Structured diff data:
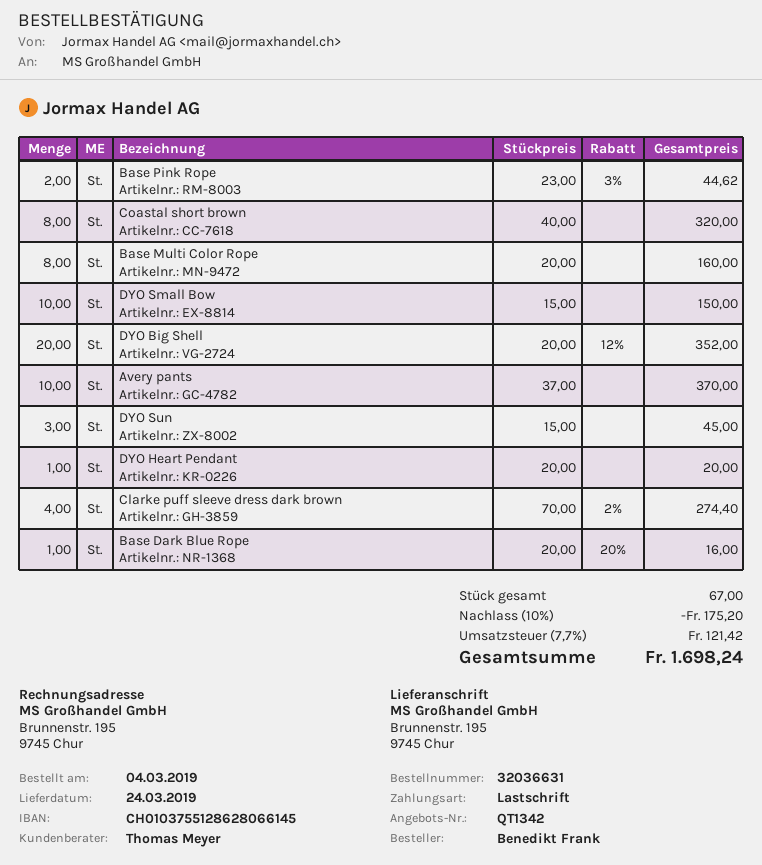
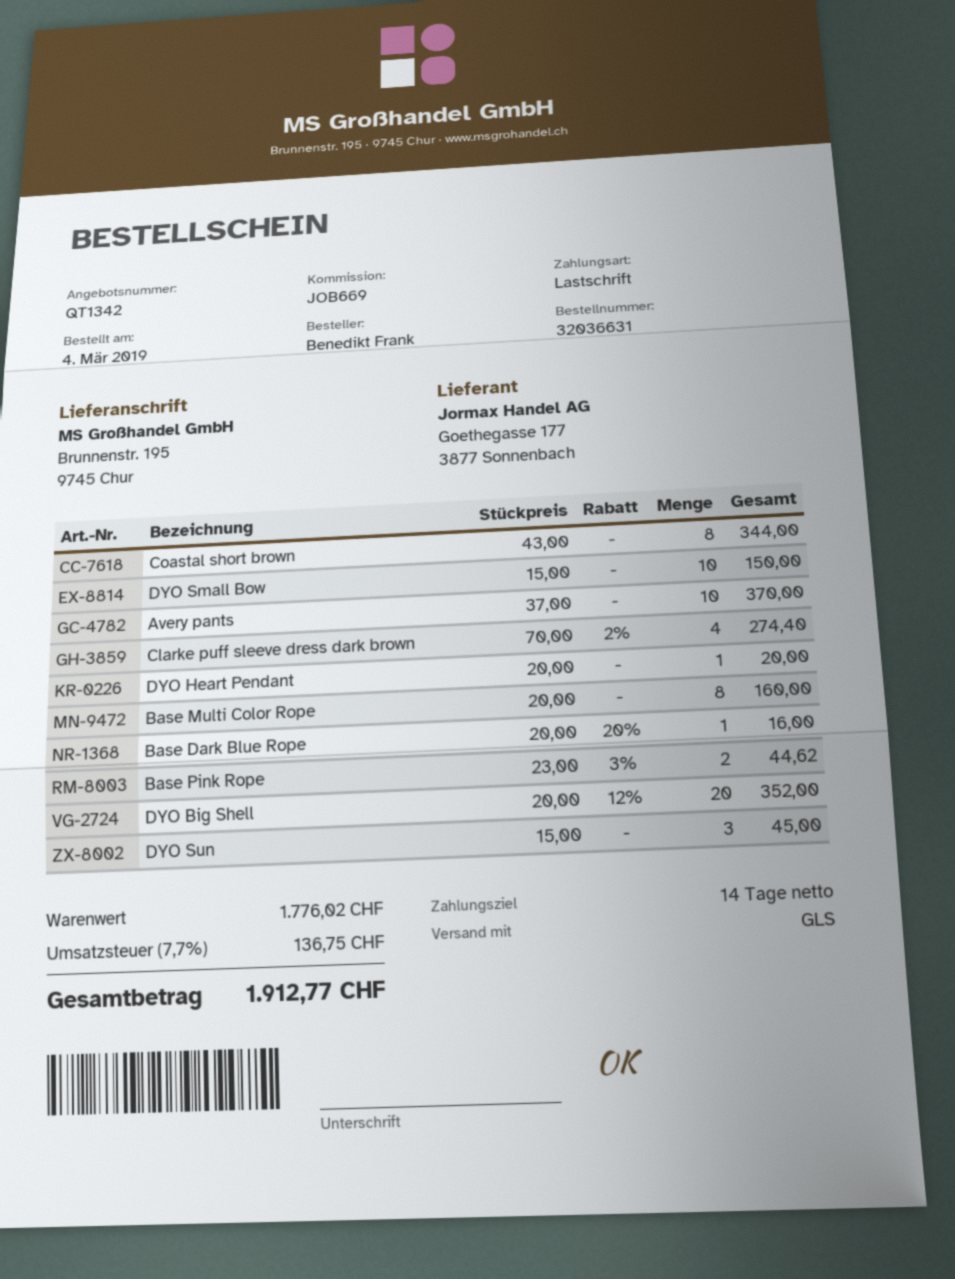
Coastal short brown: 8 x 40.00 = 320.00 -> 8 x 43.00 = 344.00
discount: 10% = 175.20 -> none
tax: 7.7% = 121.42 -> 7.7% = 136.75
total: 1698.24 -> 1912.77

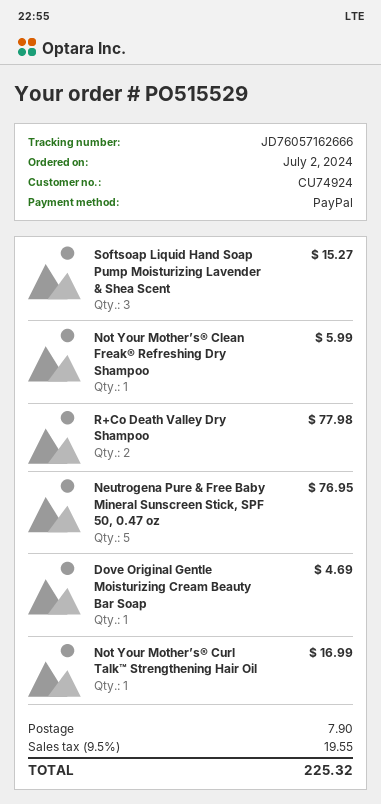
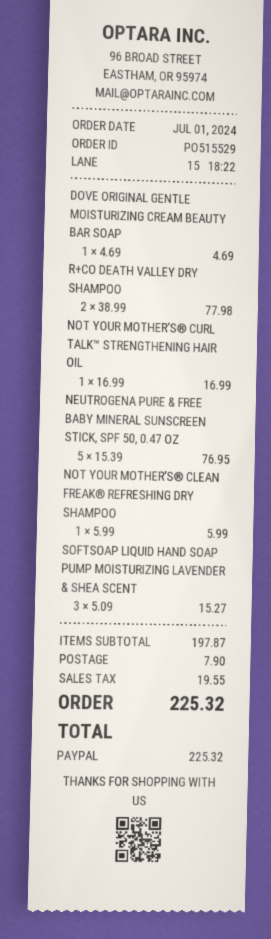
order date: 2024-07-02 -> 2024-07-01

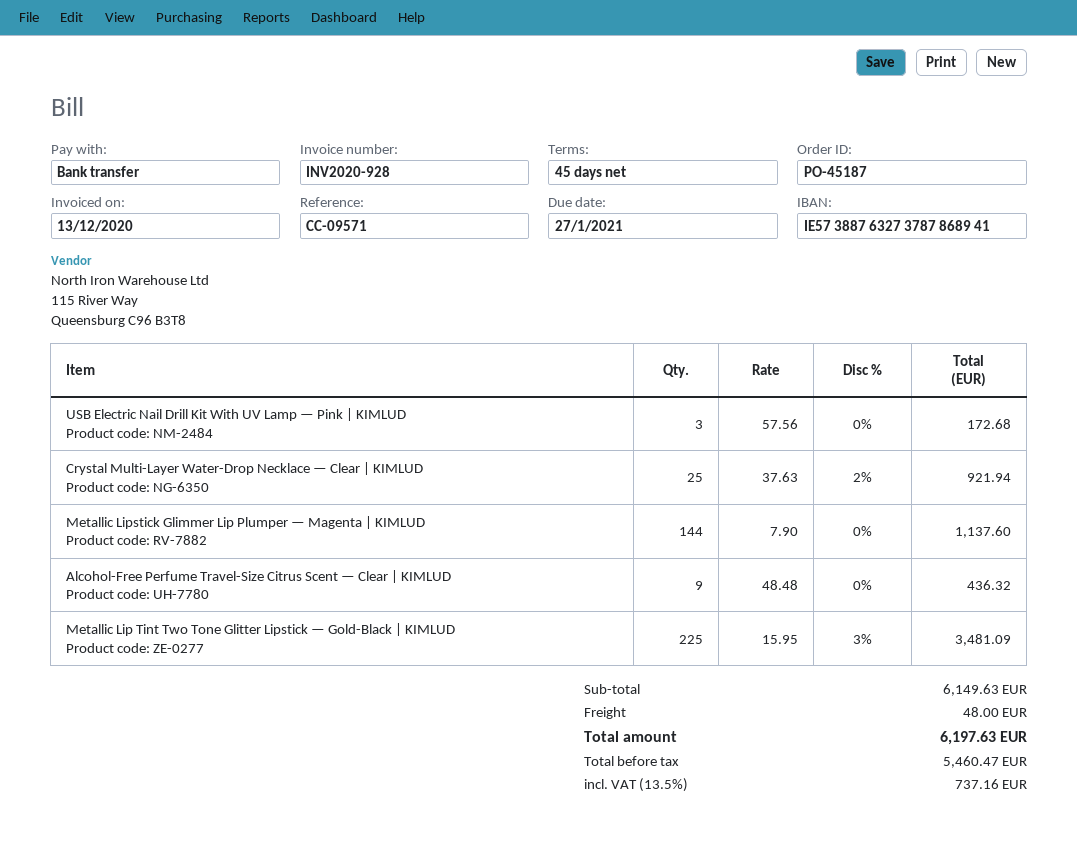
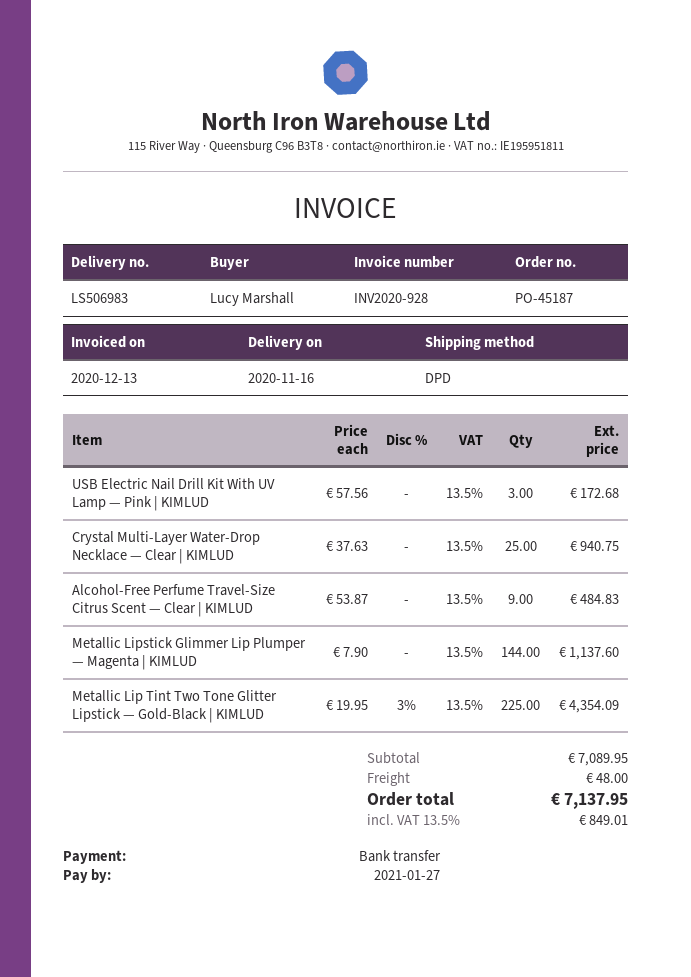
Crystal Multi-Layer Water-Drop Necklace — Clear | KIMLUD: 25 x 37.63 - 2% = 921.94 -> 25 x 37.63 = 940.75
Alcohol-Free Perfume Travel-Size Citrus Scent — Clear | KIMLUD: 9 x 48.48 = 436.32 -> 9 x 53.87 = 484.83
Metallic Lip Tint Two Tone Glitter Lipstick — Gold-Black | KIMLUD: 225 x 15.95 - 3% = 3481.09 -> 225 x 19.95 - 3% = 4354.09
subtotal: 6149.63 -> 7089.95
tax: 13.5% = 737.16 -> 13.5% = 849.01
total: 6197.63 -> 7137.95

Activity — Copy out the records exactly. Do not include the pictures.

Response below —
Coastal short brown: 8 x 40.00 = 320.00 -> 8 x 43.00 = 344.00
discount: 10% = 175.20 -> none
tax: 7.7% = 121.42 -> 7.7% = 136.75
total: 1698.24 -> 1912.77

order date: 2024-07-02 -> 2024-07-01

Crystal Multi-Layer Water-Drop Necklace — Clear | KIMLUD: 25 x 37.63 - 2% = 921.94 -> 25 x 37.63 = 940.75
Alcohol-Free Perfume Travel-Size Citrus Scent — Clear | KIMLUD: 9 x 48.48 = 436.32 -> 9 x 53.87 = 484.83
Metallic Lip Tint Two Tone Glitter Lipstick — Gold-Black | KIMLUD: 225 x 15.95 - 3% = 3481.09 -> 225 x 19.95 - 3% = 4354.09
subtotal: 6149.63 -> 7089.95
tax: 13.5% = 737.16 -> 13.5% = 849.01
total: 6197.63 -> 7137.95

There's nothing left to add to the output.